* **TASK OBJECTIVE**
Exactly the lines from the line that has "- | (ПРОЕКТ)КОНТРАКТ № ____" through the final line below are to be retyped, and the pictures are not.

* **MATERIALS PROVIDED**
[Start of section]

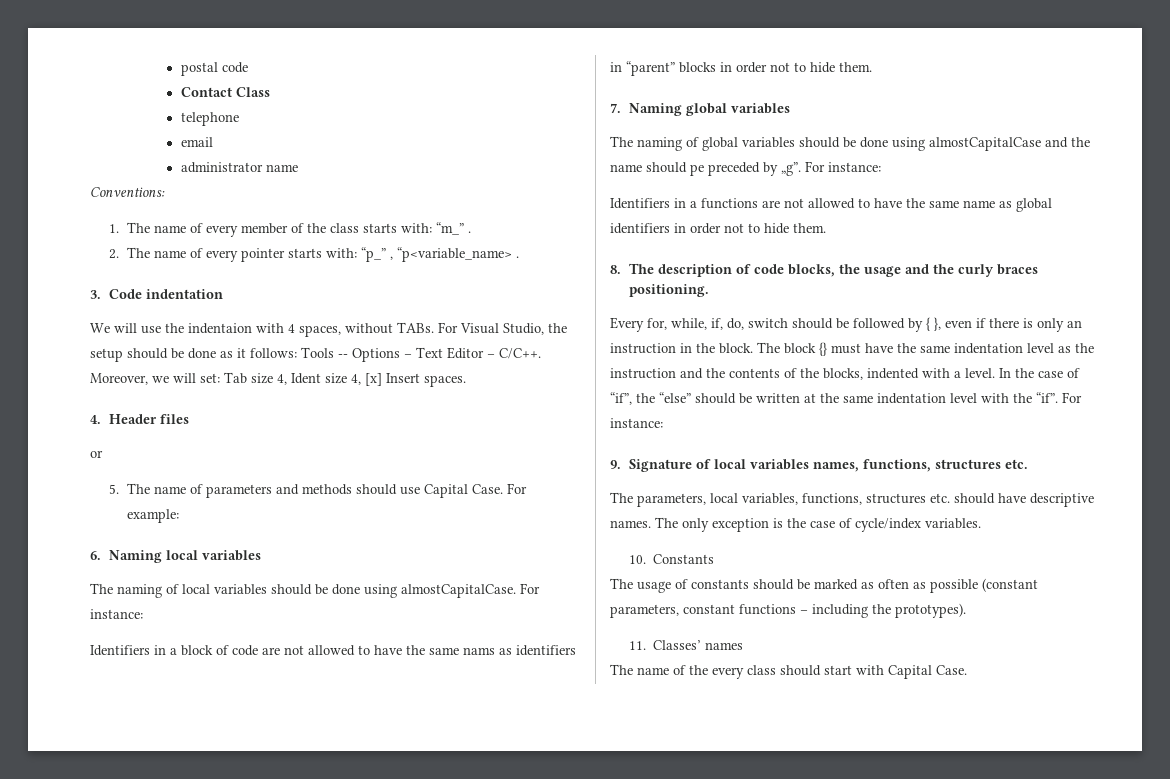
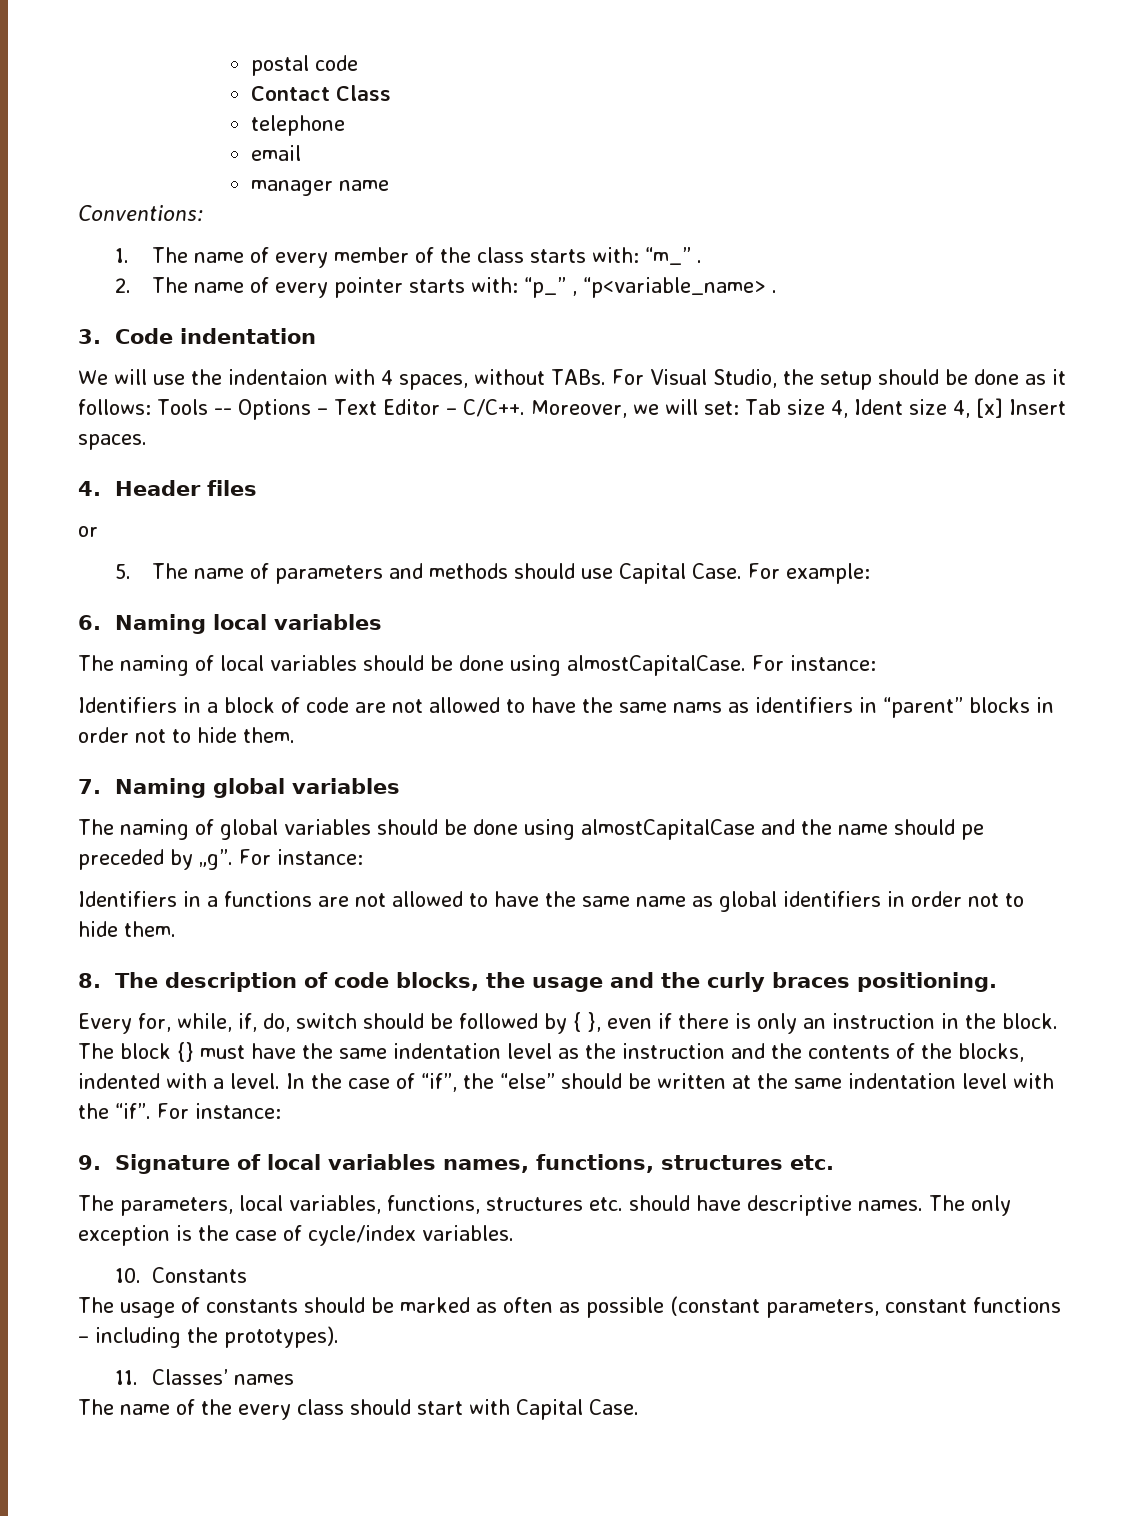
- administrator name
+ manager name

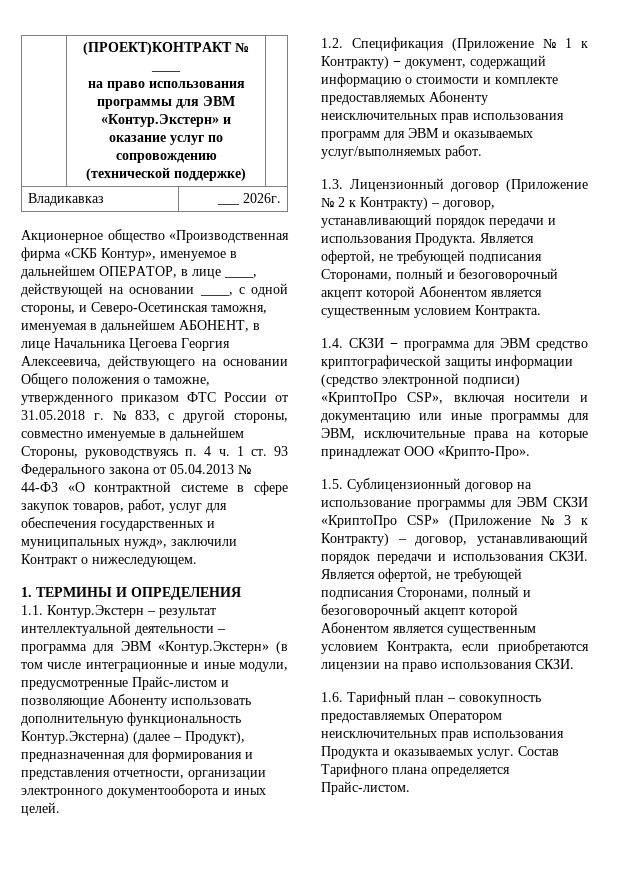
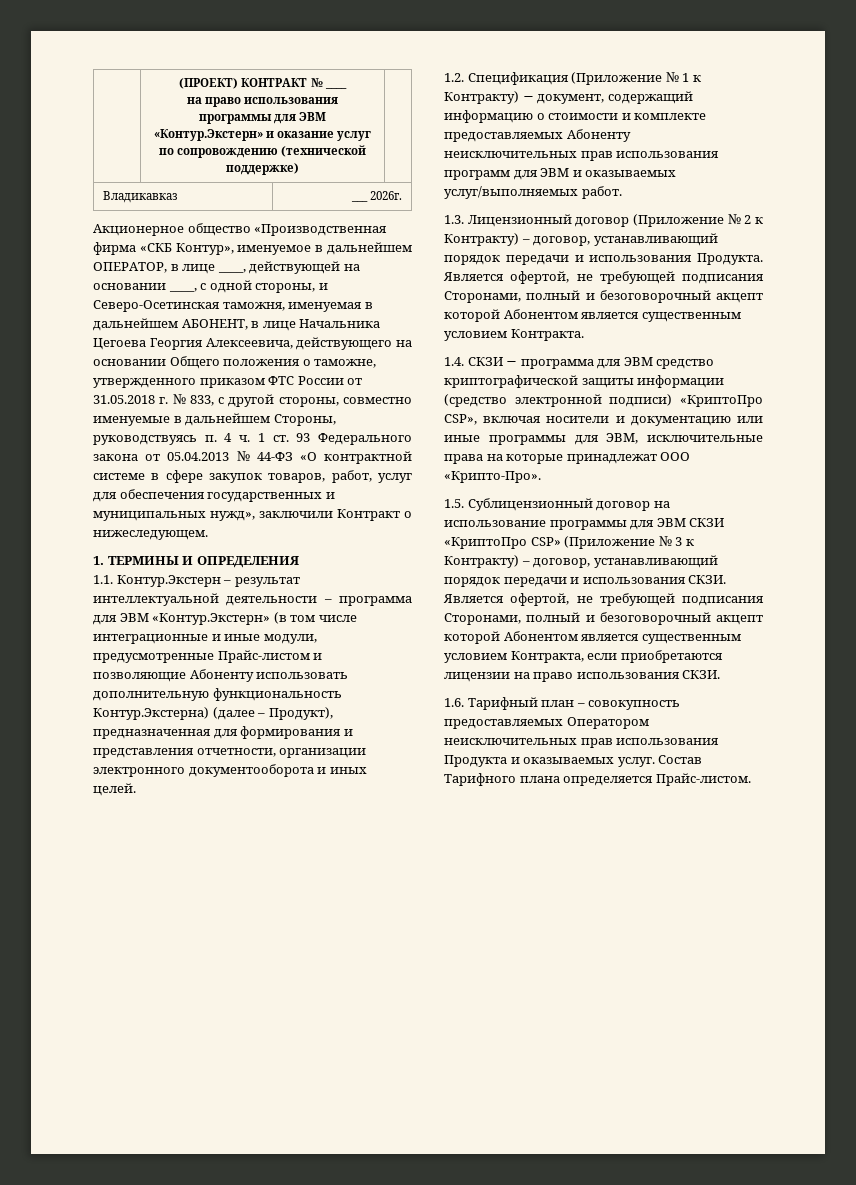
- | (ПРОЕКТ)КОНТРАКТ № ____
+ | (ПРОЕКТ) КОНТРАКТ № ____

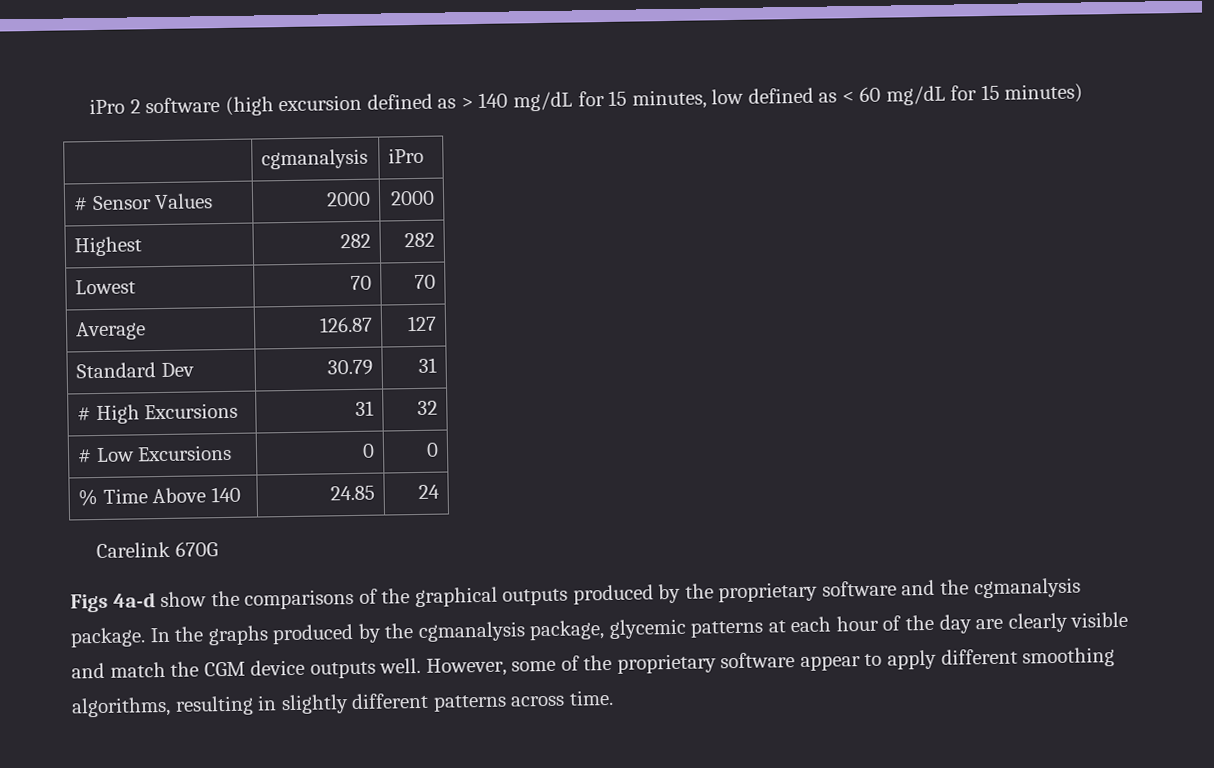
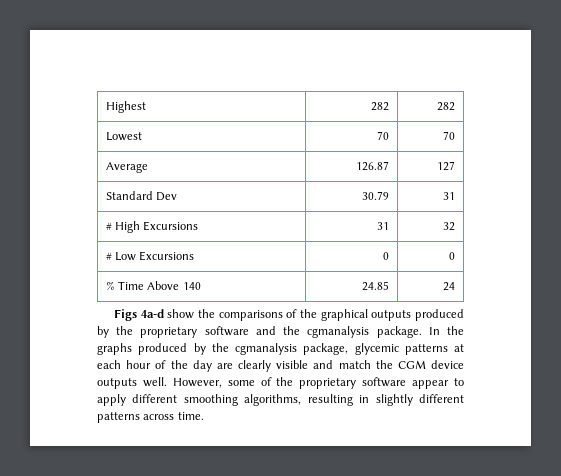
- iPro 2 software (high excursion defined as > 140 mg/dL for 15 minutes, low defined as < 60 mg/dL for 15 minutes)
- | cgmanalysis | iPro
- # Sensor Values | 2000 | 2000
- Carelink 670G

[End of section]

* **ANSWER TO THIS TASK**
- | (ПРОЕКТ)КОНТРАКТ № ____
+ | (ПРОЕКТ) КОНТРАКТ № ____

- iPro 2 software (high excursion defined as > 140 mg/dL for 15 minutes, low defined as < 60 mg/dL for 15 minutes)
- | cgmanalysis | iPro
- # Sensor Values | 2000 | 2000
- Carelink 670G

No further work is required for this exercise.